I called in Anisa to help us in Santo Domingo…. where she immediately resumed her ‘mother-ing’ role, and looked after us like we were her own. For the coffee, the fresh fruit and the occasional “time for you to get out of the office, you have been here long enough!”.

In the early days of the emergency, she wrote me an email, titled “Gesture of generosity to appreciate a local Santo Domingo hairdresser”. (and I thought: What now?):


I read the attached article in Gulf News on 23.01. It really touched me that here is a soul who is reaching out to others in her best capacity, physically, financially as well as emotionally… as she is doing it with her heart.
I am sure she herself penny pinches but has a heart of gold and filled with generosity to reach out and bring a smile on another human being.

So I cut out the article and was going to ask any one of our staff who would be in Santo Domingo to trace her. I wanted someone to give her a small donation from myself. This would then enable her to continue spreading the happiness and cheer to a lot more other ‘Haitian patients’.

But then I was asked to come her myself. I was in a state of shock …. Was this a calling for me to come over personally and seek this woman out or what?

Well, I cut out the article and from the time I have arrived I have requested Amelia and Elizabeth to help me trace this lady – Claudia Martinez. Which has not been easy.

Eventually, Elizabeth managed and has spoken to her and we have her phone number. Claudia is willing to come to the Hotel and meet with us. So my humble request is can we keep a small box for a collection? Have a write up stuck up above the coffee station with the box and staff can pitch in as they feel best.
With the donation and our best wishes she can then continue with her ‘good deeds’?

An opportunity for the our staff to reach out and bring some happiness and support to the less fortunate…..

Thank you,


I read the article Anisa attached. It was a piece from Gulfnews, one of the local newspapers in the UAE. It told the story of Claudia Martinez, a Dominican lady who volunteered to help some of the Haitian earthquake victims in the main Santo Domingo hospital. She helped by… doing their hair. As the story said: “Her task may seem trivial, but she believes restoring a bit of beauty and humanity to people who have lost everything and survived deplorable conditions is important.”

A story that speaks to one’s imagination. We collected over US$300, and finally met Claudia in March. She came over to the office together with the hospital volunteers’ coordinator. I introduced her to the staff in the office, and we engaged into a lively conversation. Claudia, a single mother of two, was not aware of the newspaper story. “One day, a guy at the hospital took some pictures and asked me some questions, and that was it”, she said. Nor did she realize it was picked up by Agence Presse, and got republished in many newspapers all over the world, from the US to the Middle East, Pakistan and New Zealand. And she had no idea how she had inspired others.

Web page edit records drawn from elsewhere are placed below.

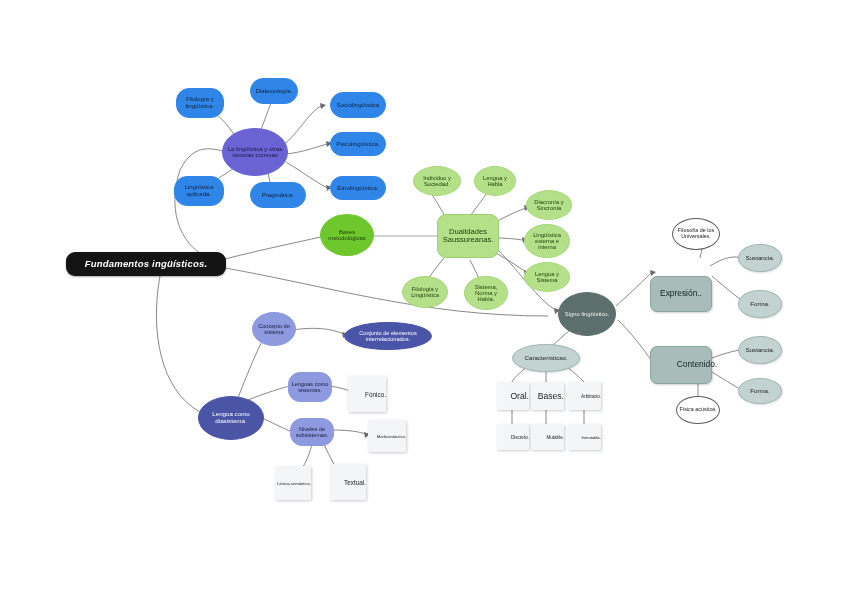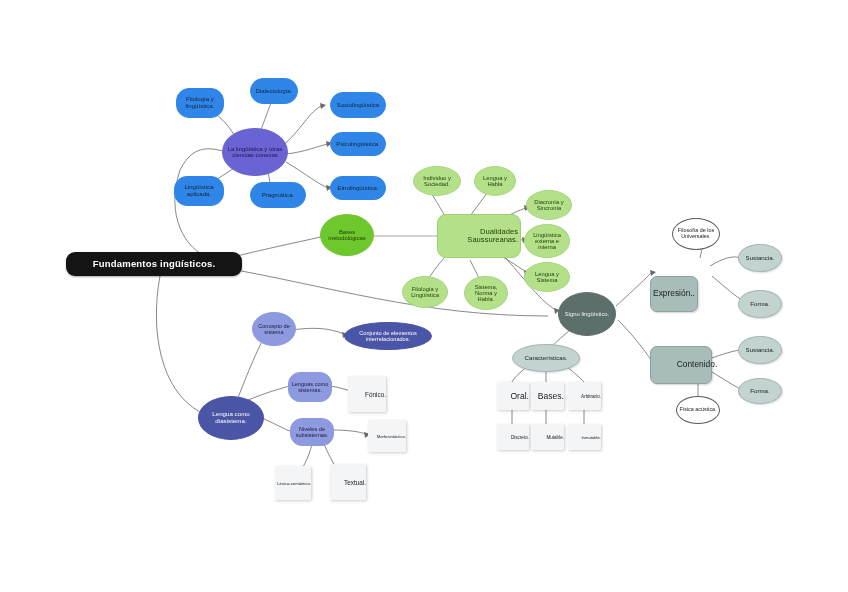--- a/index.html
+++ b/index.html
@@ -148,21 +148,21 @@
       <polygon points="740,388 746,390 741,394"></polygon>
       <polygon points="542,352 548,354 543,358"></polygon>
       <polygon points="342,332 348,334 343,338"></polygon>
       <polygon points="288,384 294,386 289,390"></polygon>
       <polygon points="290,430 296,432 291,436"></polygon>
       <polygon points="350,390 356,392 351,396"></polygon>
       <polygon points="364,432 370,434 365,438"></polygon>
     </g>
   </svg>
 
-  <div class="node root" style="left:66px;top:252px;width:176px;height:24px;">
+  <div class="node root" style="left:66px;top:252px;width:160px;height:24px;font-style:italic;">
     <span>Fundamentos ingüísticos.</span>
   </div>
 
   <div class="node purple-e" style="left:222px;top:128px;width:66px;height:48px;">
     <span>La lingüística y otras ciencias conexas</span>
   </div>
   <div class="node blue" style="left:176px;top:88px;width:48px;height:30px;">
     <span>Filología y lingüística.</span>
   </div>
   <div class="node blue" style="left:250px;top:78px;width:48px;height:26px;">
@@ -181,21 +181,21 @@
     <span>Pragmática.</span>
   </div>
   <div class="node blue" style="left:174px;top:176px;width:50px;height:30px;">
     <span>Lingüística aplicada.</span>
   </div>
 
   <div class="node green-b" style="left:320px;top:214px;width:54px;height:42px;">
     <span>Bases metodológicas</span>
   </div>
 
-  <div class="node green-c" style="left:437px;top:214px;width:84px;height:44px;text-align:right;">
+  <div class="node green-c" style="left:437px;top:214px;width:62px;height:44px;">
     <span>Dualidades Saussureanas.</span>
   </div>
   <div class="node green-l" style="left:413px;top:166px;width:48px;height:30px;">
     <span>Individuo y Sociedad.</span>
   </div>
   <div class="node green-l" style="left:474px;top:166px;width:42px;height:30px;">
     <span>Lengua y Habla</span>
   </div>
   <div class="node green-l" style="left:526px;top:190px;width:46px;height:30px;">
     <span>Diacronía y Sincronía</span>
@@ -232,21 +232,21 @@
   <div class="note sm" style="position:absolute;left:497px;top:424px;width:32px;height:26px;display:flex;">
     <span>Discreto.</span>
   </div>
   <div class="note sm" style="position:absolute;left:531px;top:424px;width:33px;height:26px;display:flex;">
     <span>Mutable.</span>
   </div>
   <div class="note xs" style="position:absolute;left:568px;top:424px;width:33px;height:26px;display:flex;">
     <span>Inmutable.</span>
   </div>
 
-  <div class="node grey-r" style="left:650px;top:276px;width:48px;height:36px;">
+  <div class="node grey-r" style="left:650px;top:276px;width:62px;height:36px;">
     <span>Expresión..</span>
   </div>
   <div class="node grey-e" style="left:738px;top:244px;width:44px;height:28px;">
     <span>Sustancia.</span>
   </div>
   <div class="node grey-e" style="left:738px;top:290px;width:44px;height:28px;">
     <span>Forma.</span>
   </div>
 
   <div class="node grey-r" style="left:650px;top:346px;width:62px;height:38px;padding-left:32px;">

We emphasized the money we collected was for her, and to use it for something she wanted to do. Asked what she wished for, she answered: “I wished I could learn how to read and write. I wished I could give my kids a proper education”. That was quite a challenge as she could barely make ends meet, and her eldest is speech impaired. But still, she volunteered most of her time at the hospital. “It is heart-breaking to see how little those people in the hospitals really have”, she said. “I feel rich compared to them”…

Anisa and Claudia

Anisa (L) and Claudia (R)

We sat outside for a long while, with staff from the office joining into the conversation, and Gaby patiently translating between English and Spanish. We got to understand the hospital is the largest in the Dominican. Often patients were brought in, and left there. Many did not have a change of clothes. Kids without anything but a pair of pants. Their families simply did not have the means to take care of them. Neither did the hospital. Claudia asked if we wanted to come over, to see for ourselves. Which we promised to do.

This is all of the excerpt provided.